L'Italia segna un punto Ora serve una strategia di lungo periodo

Il vicepremier leghista: «In Libia entro fine mese con una missione risolutiva»

Gian Micalessin

Chi osa vince. Sul caso Aquarius Matteo Salvini ha osato e grazie al bisogno di visibilità del neo premier socialista spagnolo Pedro Sanchez ha garantito all'Italia una delle più significative vittorie sul fronte dell'immigrazione. Ma vincere una battaglia non significa chiudere la partita. E lo dimostra il caso della Diciotti, il pattugliatore della Guardia Costiera con a bordo 937 migranti e due cadaveri in rotta verso il porto di Catania che la attende nella giornata di oggi. L'episodio impone la trasmissione di nuove disposizioni alla Guardia Costiera e al centro Marittimo di Soccorso per meglio ripartire le modalità d'intervento nel Mediterraneo. Insomma ancor prima di trovare un accordo con l'Europa Salvini deve garantirsi il pieno controllo delle strutture di casa propria. Subito dopo deve riuscire a mettere sul tavolo una strategia concreta e di lungo periodo per impedire che i nostri vicini europei ripiombino nel solito indifferente cinismo.

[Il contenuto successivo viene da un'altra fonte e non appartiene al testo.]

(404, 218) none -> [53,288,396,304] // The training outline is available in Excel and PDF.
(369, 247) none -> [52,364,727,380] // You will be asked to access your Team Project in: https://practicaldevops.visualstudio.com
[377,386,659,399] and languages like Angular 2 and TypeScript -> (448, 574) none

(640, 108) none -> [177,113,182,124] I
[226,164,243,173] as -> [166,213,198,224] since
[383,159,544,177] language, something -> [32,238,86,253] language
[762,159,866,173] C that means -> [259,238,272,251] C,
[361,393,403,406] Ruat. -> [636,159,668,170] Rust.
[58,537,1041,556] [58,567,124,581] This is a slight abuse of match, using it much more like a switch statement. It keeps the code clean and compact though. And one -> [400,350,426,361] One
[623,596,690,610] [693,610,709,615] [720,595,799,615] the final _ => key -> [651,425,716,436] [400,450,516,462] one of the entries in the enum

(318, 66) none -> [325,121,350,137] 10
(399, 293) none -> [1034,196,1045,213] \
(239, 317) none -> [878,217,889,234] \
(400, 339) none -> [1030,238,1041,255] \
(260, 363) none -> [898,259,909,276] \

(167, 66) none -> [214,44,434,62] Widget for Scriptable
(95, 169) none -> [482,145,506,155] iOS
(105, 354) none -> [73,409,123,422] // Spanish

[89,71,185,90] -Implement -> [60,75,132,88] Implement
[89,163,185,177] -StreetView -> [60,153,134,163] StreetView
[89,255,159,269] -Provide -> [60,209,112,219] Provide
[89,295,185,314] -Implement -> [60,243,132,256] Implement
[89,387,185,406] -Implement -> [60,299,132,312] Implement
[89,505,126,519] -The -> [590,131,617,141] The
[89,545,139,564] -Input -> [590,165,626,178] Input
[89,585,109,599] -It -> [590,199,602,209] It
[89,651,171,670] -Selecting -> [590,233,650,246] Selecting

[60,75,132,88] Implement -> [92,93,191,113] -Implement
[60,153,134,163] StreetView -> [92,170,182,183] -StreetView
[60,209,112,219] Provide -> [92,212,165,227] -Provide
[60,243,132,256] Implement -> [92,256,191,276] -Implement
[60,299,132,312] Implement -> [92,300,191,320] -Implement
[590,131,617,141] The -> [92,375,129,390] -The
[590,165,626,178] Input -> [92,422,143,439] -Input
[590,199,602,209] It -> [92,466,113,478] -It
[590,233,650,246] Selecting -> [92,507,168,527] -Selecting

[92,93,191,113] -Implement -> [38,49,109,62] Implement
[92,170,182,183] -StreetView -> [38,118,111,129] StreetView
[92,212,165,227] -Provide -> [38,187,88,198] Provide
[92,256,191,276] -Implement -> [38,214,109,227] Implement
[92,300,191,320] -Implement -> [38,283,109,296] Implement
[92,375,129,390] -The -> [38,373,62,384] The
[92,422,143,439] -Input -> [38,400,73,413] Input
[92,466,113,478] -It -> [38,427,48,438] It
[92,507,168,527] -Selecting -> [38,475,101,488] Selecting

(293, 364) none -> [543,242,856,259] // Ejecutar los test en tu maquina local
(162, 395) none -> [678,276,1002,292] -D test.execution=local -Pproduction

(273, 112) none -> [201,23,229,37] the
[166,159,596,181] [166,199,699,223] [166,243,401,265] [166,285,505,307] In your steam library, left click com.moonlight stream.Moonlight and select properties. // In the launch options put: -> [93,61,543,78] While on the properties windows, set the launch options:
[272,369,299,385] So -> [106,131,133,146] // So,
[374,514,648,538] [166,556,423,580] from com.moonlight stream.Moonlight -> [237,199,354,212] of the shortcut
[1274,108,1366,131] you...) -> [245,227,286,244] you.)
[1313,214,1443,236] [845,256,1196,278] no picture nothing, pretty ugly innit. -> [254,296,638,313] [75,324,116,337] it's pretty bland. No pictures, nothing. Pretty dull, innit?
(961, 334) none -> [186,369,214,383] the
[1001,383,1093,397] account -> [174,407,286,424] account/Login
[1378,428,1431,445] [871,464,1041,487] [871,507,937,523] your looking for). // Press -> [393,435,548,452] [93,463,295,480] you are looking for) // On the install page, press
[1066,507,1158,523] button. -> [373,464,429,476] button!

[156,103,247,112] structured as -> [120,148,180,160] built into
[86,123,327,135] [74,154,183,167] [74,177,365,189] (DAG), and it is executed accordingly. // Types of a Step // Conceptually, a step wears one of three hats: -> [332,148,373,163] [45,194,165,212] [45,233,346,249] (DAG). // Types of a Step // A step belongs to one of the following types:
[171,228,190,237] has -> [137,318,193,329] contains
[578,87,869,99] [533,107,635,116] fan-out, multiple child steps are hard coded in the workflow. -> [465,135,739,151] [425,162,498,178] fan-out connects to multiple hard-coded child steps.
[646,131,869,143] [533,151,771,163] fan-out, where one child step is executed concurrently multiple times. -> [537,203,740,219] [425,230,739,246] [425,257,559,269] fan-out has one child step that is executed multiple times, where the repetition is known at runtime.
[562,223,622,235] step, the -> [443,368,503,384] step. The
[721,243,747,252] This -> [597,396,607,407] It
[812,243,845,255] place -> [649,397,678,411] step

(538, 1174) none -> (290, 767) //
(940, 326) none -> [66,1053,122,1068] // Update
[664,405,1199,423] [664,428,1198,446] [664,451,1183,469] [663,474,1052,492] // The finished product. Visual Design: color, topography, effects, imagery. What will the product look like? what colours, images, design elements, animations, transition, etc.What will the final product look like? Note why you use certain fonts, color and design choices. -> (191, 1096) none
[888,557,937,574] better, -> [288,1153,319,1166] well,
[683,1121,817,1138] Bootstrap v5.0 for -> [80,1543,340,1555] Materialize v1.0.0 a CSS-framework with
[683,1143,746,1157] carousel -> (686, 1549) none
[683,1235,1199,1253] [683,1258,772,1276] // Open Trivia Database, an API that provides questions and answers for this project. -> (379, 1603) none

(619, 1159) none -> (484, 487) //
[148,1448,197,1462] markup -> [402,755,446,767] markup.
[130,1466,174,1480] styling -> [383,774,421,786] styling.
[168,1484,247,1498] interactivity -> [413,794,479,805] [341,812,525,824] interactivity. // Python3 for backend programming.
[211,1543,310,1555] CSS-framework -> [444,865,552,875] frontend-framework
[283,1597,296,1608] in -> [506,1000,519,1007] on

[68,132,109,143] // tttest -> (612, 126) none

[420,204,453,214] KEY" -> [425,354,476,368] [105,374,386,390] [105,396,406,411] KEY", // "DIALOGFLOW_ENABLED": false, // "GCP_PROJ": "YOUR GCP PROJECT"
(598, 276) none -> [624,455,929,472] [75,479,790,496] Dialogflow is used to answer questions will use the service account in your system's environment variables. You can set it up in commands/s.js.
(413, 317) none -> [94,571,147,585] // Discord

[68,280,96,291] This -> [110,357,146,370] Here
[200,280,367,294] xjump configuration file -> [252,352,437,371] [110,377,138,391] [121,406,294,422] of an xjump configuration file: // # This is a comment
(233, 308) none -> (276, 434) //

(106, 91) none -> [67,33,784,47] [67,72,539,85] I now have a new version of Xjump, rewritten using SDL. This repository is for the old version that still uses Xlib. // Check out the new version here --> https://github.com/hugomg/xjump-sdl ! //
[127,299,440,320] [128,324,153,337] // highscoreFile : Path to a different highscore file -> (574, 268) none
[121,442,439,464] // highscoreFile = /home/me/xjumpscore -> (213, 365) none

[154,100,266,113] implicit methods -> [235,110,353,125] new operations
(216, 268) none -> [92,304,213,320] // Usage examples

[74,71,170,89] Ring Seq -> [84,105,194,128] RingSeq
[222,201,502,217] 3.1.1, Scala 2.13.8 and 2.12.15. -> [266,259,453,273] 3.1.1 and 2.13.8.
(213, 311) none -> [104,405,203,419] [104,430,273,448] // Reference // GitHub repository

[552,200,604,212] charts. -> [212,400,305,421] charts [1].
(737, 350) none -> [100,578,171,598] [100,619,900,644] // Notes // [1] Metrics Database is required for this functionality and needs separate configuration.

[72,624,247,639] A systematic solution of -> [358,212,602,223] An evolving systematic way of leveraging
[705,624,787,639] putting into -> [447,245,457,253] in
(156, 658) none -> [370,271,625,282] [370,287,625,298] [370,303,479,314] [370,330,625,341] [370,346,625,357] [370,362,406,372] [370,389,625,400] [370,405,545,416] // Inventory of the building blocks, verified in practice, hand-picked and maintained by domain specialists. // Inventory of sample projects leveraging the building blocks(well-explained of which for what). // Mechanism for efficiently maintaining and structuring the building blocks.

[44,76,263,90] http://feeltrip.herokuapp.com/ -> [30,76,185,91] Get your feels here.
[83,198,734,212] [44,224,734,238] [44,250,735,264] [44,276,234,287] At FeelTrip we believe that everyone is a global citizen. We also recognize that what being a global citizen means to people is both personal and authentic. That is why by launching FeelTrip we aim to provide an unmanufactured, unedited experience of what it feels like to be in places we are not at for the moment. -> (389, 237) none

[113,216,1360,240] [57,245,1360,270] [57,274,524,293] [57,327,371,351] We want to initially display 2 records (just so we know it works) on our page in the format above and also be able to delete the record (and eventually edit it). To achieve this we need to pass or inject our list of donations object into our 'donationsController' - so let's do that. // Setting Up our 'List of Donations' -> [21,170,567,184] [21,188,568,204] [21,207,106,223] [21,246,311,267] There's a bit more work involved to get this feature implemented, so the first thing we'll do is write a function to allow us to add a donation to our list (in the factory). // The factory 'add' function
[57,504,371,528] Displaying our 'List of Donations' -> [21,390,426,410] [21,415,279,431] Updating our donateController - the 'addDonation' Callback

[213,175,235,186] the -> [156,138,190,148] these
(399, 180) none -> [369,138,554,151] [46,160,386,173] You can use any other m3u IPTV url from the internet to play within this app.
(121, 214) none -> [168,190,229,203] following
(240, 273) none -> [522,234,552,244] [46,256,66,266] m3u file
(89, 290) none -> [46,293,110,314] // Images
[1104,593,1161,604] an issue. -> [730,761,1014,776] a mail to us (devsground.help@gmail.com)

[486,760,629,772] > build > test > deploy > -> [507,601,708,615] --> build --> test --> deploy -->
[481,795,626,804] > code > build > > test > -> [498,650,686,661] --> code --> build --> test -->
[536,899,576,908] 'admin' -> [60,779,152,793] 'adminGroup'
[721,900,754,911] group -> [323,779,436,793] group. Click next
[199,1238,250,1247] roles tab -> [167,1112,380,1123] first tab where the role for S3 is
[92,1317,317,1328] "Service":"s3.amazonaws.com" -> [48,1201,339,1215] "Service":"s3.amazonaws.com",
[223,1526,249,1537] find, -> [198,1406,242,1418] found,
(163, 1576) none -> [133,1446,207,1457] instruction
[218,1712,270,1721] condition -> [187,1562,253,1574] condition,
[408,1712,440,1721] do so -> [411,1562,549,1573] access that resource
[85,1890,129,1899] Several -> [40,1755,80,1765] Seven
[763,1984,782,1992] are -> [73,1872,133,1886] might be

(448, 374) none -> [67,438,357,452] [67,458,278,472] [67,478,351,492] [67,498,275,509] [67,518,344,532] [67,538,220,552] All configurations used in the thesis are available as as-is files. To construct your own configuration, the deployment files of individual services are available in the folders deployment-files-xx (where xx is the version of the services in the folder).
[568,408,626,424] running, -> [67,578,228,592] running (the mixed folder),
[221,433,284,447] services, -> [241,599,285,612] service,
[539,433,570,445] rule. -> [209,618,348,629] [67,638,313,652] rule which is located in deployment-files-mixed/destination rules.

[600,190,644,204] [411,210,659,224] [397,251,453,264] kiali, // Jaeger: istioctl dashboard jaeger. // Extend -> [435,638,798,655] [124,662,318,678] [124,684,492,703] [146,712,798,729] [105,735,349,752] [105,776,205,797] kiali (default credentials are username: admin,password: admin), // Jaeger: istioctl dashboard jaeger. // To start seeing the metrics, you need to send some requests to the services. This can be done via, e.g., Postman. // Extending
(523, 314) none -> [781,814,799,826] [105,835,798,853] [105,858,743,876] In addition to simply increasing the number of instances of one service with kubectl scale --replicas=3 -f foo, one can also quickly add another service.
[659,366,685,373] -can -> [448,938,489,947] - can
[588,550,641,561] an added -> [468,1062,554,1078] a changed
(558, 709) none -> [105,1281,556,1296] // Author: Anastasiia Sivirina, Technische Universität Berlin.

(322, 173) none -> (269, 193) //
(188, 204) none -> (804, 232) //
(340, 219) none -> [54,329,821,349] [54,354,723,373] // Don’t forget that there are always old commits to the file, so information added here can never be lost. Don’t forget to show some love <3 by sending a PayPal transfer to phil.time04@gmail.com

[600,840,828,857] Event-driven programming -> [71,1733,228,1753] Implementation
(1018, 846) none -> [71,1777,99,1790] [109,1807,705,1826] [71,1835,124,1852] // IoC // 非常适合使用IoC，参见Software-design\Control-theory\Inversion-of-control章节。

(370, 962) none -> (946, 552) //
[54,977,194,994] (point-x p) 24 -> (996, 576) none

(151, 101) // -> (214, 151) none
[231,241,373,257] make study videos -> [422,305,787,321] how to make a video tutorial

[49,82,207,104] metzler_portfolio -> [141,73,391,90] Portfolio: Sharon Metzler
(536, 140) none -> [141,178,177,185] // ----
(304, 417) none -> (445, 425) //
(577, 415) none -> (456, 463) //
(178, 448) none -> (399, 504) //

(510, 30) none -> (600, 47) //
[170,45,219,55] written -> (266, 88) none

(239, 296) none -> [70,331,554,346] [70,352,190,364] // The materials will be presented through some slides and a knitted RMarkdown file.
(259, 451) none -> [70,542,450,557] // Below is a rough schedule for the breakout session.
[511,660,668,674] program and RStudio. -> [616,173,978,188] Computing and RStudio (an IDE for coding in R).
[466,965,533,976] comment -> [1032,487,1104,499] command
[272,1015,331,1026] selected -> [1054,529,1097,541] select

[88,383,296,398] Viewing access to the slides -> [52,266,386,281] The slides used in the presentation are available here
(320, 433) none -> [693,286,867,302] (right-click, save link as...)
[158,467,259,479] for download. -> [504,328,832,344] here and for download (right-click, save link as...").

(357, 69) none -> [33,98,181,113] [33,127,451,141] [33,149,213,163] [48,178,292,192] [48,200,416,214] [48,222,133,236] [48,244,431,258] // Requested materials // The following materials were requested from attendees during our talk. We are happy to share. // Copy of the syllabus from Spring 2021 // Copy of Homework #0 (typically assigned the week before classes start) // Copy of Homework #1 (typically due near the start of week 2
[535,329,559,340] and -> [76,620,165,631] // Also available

Il problema migratorio «va risolto al di là del Mediterraneo, in Nord Africa», spiega il vicepremier Salvini, che conta di andare in Libia «entro la fine del mese con una missione risolutiva». Ma l'improvvisa impennata delle partenze dalla Libia fa capire che la strategia di contenimento non può basarsi solo sugli accordi con un governo di Tripoli troppo fragile per garantire collaborazioni continuative. I piani della missione navale europea Sophia, utilizzata fin qui solo per salvare i migranti e addestrare la Guardia costiera di Tripoli, prevedono una fase finale in cui le truppe imbarcate a bordo delle navi possono operare dentro le acque territoriali della Libia sbarcando a terra, quando necessario, per colpire i trafficanti di uomini e le loro infrastrutture. Il passaggio a questa fase esige un via libera dell'Onu o di Tripoli, ottenibili solo con l'appoggio di Bruxelles. Il premier Giuseppe Conte pronto ad incontrare tra venerdì e lunedì il presente francese Emmanuel Macron e la cancelliera tedesca Angela Merkel farà bene dunque a chiedere ai due se sono disposti a rilanciare quella dimenticata fase dell'operazione. Anche perché ai militari si potrebbero affiancare gli agenti di quella Frontex che la Merkel ipotizzava, una settimana fa, di utilizzare anche al di là dei confini europei. Si tratterebbe, insomma, di sviluppare la cosiddetta «rivoluzione copernicana» ipotizzata dal premier austriaco Kurz. Una rivoluzione incentrata sull'idea di fermare i migranti irregolari sulle sponde africane per poi garantirne l'internamento in campi protetti da Frontex e avviare veloci e agevoli operazioni di rimpatrio volontario.

Un sì della Merkel è qualcosa di più di una speranza visto che la Cancelliera è impegnata in un duro scontro con il suo ministro dell'Interno Horst Seehofer deciso ad ottenere posizioni più decise sull'immigrazione. L'appoggio alla rivoluzione di Kurz faciliterebbe inoltre i rapporti con quei Paesi dell'Europa Orientale, Ungheria di Orban in testa, che vedono come fumo nell'occhio una riforma del trattato di Dublino basato sulla ridistribuzione dei richiedenti asilo. Anche perché riprendere le fila di quella riforma significa impegnarsi in mesi di estenuanti e probabilmente inutili trattative. Più facile dunque pretendere degli accordi di rimpatrio con i Paesi d'origine dei migranti stipulati direttamente da Bruxelles utilizzando la minaccia del taglio degli aiuti economici.

Il tutto mettendo sul tavolo accordi di concreta collaborazione economica tra l'Italia e i Paesi che accetteranno di riprendersi i propri cittadini. E senza dimenticare l'impegno diretto in Paesi come il Niger da cui passano le rotte dell'immigrazione. E dove la missione militare approvata dal nostro Parlamento resta in una situazione di inaccettabile stallo.